**Exercise description:** For the data that follows, report how many lines include the string "Sales", and write the number alone.

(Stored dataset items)
####################

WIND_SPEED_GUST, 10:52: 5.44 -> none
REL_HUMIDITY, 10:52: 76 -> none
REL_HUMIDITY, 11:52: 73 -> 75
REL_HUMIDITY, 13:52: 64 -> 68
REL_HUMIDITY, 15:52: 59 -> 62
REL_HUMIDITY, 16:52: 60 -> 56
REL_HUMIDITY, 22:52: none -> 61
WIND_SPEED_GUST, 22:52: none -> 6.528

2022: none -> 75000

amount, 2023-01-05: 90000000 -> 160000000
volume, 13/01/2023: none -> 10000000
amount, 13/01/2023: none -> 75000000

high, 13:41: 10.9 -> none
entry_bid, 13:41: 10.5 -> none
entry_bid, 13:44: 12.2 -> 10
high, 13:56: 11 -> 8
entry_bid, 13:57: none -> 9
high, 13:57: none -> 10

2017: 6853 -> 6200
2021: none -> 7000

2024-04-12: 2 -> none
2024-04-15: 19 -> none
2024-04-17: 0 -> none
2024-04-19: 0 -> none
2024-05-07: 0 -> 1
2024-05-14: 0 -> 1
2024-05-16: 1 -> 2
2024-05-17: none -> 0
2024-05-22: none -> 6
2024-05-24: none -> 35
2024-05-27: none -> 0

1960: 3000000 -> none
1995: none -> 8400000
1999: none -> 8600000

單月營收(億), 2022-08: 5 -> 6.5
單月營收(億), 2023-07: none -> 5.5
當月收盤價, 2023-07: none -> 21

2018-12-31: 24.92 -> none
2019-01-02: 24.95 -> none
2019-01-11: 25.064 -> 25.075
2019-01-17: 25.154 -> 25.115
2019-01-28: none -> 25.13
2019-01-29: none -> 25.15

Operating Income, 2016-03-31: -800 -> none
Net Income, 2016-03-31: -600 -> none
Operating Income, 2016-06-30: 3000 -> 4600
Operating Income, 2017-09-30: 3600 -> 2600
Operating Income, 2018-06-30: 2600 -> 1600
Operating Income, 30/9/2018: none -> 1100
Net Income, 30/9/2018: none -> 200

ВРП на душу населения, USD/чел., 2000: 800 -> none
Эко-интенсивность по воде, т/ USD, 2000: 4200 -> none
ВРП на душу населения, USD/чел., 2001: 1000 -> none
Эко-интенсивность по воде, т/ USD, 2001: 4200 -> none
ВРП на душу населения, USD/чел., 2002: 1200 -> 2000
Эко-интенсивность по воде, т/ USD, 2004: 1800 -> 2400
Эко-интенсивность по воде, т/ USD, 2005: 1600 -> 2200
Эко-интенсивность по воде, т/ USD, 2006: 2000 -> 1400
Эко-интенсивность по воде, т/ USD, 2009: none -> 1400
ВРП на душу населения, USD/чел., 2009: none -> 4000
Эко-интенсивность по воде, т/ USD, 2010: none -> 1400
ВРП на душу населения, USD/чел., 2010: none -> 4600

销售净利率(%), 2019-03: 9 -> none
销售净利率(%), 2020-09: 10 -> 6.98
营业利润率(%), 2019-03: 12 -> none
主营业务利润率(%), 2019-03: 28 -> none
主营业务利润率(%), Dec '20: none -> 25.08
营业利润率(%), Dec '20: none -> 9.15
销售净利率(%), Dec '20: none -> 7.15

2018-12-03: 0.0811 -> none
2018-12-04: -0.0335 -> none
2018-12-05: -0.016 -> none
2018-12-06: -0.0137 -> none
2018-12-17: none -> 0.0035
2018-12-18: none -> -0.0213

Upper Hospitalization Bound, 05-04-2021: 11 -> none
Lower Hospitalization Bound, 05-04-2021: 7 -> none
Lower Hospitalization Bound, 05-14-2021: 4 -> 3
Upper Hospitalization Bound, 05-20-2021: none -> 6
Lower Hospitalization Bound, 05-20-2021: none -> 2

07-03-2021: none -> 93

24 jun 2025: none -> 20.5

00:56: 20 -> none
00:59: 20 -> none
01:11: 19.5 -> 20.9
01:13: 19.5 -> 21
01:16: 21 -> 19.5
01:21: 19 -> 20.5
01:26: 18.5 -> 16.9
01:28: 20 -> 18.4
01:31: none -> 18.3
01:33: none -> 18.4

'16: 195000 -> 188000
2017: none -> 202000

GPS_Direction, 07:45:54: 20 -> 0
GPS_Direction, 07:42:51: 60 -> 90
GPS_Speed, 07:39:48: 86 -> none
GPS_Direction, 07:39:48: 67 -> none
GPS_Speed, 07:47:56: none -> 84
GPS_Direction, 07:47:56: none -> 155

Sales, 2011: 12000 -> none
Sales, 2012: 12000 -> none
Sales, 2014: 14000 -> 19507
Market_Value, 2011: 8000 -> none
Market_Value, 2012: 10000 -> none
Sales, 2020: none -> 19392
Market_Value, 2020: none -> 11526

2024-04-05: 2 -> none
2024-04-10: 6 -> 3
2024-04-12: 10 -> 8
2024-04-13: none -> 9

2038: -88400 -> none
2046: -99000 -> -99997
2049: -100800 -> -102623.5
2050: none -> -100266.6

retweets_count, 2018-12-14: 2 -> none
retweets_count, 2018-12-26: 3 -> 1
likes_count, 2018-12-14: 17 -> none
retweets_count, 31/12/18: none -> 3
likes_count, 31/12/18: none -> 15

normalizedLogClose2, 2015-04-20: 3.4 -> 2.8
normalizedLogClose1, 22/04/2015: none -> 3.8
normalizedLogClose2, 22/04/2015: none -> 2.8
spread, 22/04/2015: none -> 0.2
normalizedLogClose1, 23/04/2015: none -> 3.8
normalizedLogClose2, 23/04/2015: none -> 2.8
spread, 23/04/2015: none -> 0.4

####################

**Final answer:** 4